╭─ Materials provided

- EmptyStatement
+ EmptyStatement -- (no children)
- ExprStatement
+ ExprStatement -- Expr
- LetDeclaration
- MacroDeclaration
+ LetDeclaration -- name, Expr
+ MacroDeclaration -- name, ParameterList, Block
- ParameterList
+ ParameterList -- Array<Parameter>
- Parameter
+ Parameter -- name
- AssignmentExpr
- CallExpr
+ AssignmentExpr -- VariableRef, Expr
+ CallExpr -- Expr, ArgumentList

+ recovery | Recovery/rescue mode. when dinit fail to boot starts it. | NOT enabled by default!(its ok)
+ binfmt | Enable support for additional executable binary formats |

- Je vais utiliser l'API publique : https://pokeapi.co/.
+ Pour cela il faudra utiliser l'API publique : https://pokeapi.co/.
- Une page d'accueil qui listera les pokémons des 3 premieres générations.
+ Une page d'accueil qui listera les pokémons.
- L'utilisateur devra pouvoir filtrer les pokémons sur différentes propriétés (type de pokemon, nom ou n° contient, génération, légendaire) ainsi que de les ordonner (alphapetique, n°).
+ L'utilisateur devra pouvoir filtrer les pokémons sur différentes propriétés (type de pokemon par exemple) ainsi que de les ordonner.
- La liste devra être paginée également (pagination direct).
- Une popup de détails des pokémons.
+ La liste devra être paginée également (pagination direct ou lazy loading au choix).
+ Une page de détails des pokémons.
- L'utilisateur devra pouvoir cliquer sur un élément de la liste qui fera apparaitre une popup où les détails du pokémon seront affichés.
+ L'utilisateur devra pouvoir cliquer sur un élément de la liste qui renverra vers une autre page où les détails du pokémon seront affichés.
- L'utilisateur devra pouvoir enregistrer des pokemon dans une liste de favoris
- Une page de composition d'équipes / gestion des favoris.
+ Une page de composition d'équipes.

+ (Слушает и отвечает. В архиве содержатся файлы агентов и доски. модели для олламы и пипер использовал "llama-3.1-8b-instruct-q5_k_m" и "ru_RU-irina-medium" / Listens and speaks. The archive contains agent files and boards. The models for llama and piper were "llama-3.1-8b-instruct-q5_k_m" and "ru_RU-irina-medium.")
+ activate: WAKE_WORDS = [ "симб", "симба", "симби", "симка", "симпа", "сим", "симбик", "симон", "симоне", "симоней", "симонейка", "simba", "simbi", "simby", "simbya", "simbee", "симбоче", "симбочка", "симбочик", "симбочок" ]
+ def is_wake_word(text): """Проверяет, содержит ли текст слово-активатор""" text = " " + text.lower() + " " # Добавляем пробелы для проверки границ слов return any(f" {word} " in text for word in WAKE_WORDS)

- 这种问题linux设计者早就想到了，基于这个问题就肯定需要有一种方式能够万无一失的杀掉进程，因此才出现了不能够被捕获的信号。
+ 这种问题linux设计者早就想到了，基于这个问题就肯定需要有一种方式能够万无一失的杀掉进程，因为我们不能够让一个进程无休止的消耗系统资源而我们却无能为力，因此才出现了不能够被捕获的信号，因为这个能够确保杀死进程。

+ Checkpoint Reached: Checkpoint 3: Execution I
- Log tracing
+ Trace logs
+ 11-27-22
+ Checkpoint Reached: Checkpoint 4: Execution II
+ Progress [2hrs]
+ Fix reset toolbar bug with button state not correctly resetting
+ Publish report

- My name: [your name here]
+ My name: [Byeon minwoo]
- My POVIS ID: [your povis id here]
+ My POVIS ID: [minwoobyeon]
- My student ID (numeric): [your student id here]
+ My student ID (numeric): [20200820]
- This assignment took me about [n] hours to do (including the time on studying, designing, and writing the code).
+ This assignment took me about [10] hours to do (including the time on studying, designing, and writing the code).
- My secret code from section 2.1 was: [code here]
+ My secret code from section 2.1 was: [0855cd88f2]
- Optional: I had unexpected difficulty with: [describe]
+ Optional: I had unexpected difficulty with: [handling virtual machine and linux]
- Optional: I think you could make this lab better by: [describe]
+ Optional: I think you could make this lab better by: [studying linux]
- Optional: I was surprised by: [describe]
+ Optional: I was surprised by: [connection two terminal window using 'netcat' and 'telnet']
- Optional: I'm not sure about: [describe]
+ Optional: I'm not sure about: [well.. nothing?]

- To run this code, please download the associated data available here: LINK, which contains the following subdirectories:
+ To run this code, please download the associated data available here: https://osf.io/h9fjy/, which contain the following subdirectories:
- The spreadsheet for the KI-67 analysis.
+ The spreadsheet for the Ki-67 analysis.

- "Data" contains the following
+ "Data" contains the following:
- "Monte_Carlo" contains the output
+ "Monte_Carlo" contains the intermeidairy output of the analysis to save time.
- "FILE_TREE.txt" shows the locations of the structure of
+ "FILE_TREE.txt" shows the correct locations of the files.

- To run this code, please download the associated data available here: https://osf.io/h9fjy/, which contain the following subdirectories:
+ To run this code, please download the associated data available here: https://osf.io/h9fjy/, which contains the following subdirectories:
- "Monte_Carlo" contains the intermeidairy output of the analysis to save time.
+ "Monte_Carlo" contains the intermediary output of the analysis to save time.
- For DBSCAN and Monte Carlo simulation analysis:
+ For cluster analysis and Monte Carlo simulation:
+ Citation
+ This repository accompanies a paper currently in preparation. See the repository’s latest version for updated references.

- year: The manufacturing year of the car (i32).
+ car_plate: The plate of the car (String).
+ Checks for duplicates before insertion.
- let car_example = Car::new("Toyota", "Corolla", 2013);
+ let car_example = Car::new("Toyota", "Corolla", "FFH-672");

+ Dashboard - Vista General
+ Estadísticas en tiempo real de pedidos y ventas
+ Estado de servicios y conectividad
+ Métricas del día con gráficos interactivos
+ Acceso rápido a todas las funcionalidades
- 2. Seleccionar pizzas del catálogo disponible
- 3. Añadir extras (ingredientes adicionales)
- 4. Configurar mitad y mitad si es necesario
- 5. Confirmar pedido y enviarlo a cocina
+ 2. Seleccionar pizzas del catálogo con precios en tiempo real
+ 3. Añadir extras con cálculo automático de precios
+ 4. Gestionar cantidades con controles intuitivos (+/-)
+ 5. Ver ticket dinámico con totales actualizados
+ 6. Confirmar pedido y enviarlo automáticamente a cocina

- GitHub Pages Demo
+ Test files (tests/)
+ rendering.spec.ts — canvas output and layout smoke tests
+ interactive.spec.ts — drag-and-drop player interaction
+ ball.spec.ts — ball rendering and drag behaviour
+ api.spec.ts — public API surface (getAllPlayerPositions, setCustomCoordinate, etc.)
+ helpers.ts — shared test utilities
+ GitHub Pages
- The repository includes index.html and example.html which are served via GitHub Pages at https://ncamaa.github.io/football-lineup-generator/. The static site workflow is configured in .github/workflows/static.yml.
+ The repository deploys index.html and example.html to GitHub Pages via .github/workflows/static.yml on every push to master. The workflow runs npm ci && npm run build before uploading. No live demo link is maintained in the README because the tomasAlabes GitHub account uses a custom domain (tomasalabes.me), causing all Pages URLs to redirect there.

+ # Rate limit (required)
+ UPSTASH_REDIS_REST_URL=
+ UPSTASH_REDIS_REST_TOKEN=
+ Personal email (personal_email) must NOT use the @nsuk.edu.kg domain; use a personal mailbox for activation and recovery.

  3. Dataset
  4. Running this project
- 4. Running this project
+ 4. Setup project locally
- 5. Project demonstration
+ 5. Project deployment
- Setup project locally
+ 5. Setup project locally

╰─

### The task
In the listing above, find the line containing "3: Execution I" and the line containing "machine and linux]", then retype both and every line between them exactly, with nothing else.

### Result of this exercise
+ Checkpoint Reached: Checkpoint 3: Execution I
- Log tracing
+ Trace logs
+ 11-27-22
+ Checkpoint Reached: Checkpoint 4: Execution II
+ Progress [2hrs]
+ Fix reset toolbar bug with button state not correctly resetting
+ Publish report

- My name: [your name here]
+ My name: [Byeon minwoo]
- My POVIS ID: [your povis id here]
+ My POVIS ID: [minwoobyeon]
- My student ID (numeric): [your student id here]
+ My student ID (numeric): [20200820]
- This assignment took me about [n] hours to do (including the time on studying, designing, and writing the code).
+ This assignment took me about [10] hours to do (including the time on studying, designing, and writing the code).
- My secret code from section 2.1 was: [code here]
+ My secret code from section 2.1 was: [0855cd88f2]
- Optional: I had unexpected difficulty with: [describe]
+ Optional: I had unexpected difficulty with: [handling virtual machine and linux]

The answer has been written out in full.